§ **REQUIREMENT**:
The entries below contain a line with "Schneider Electric ATS01N206RT" and a line with "Schneider Altistart 48". Quote exactly those two lines and all lines between them.

§ **EXTRACTED MATERIAL**:
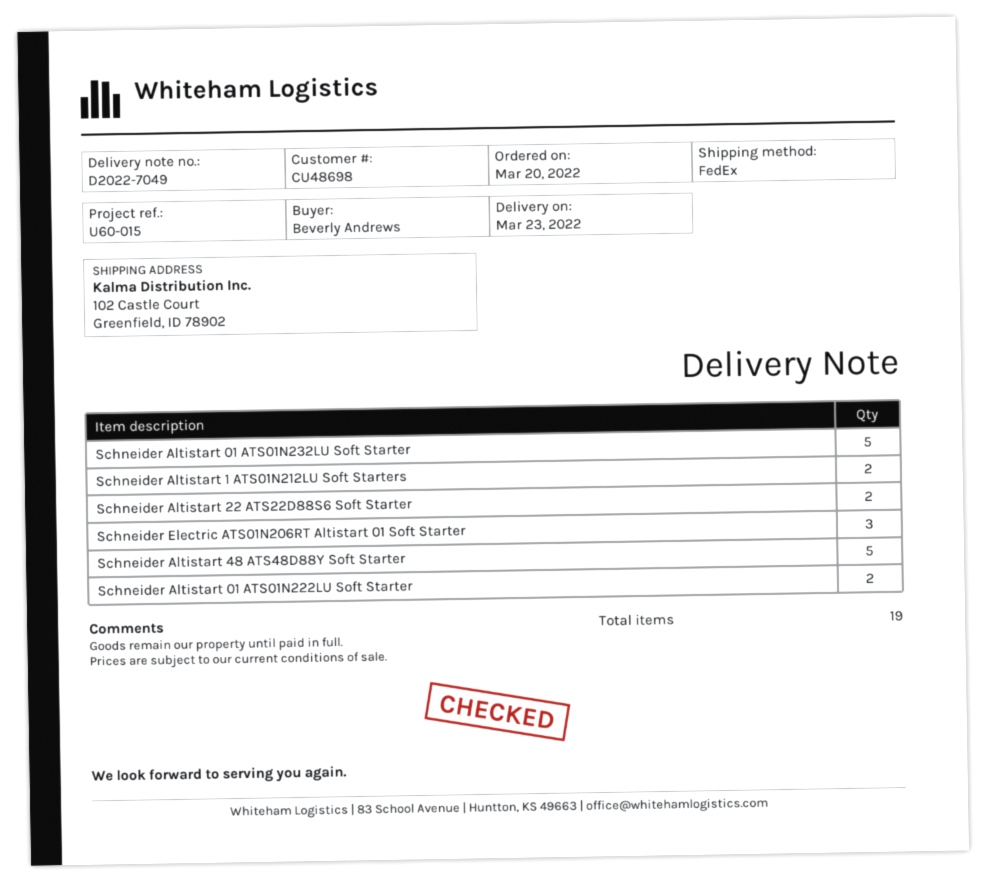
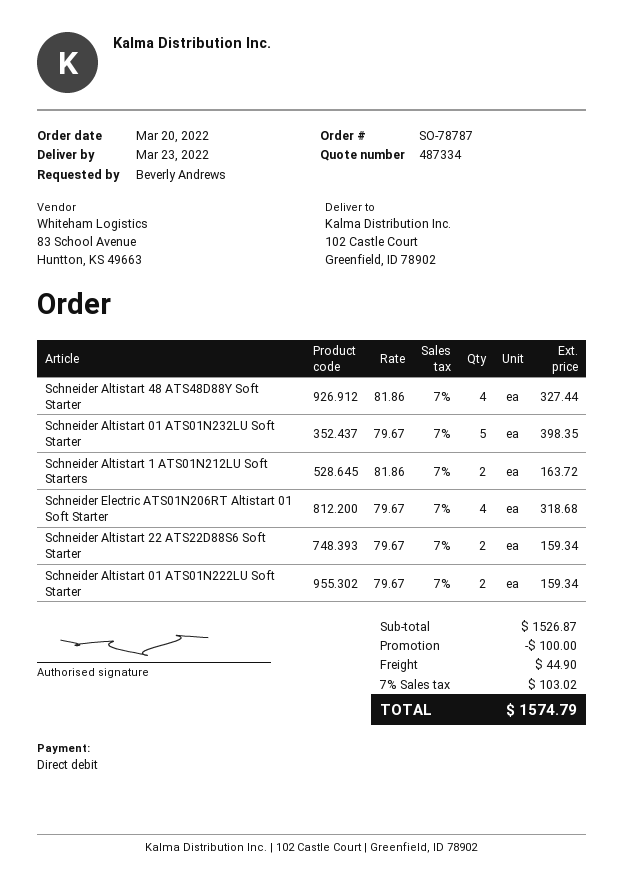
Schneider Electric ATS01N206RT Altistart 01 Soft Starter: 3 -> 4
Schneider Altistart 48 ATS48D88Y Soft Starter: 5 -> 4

...

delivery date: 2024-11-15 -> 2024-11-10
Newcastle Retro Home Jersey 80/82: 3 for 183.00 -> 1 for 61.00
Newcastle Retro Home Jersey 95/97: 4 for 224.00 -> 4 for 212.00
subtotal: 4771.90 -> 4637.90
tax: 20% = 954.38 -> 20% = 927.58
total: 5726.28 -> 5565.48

§ **EXERCISE RESPONSE**:
Schneider Electric ATS01N206RT Altistart 01 Soft Starter: 3 -> 4
Schneider Altistart 48 ATS48D88Y Soft Starter: 5 -> 4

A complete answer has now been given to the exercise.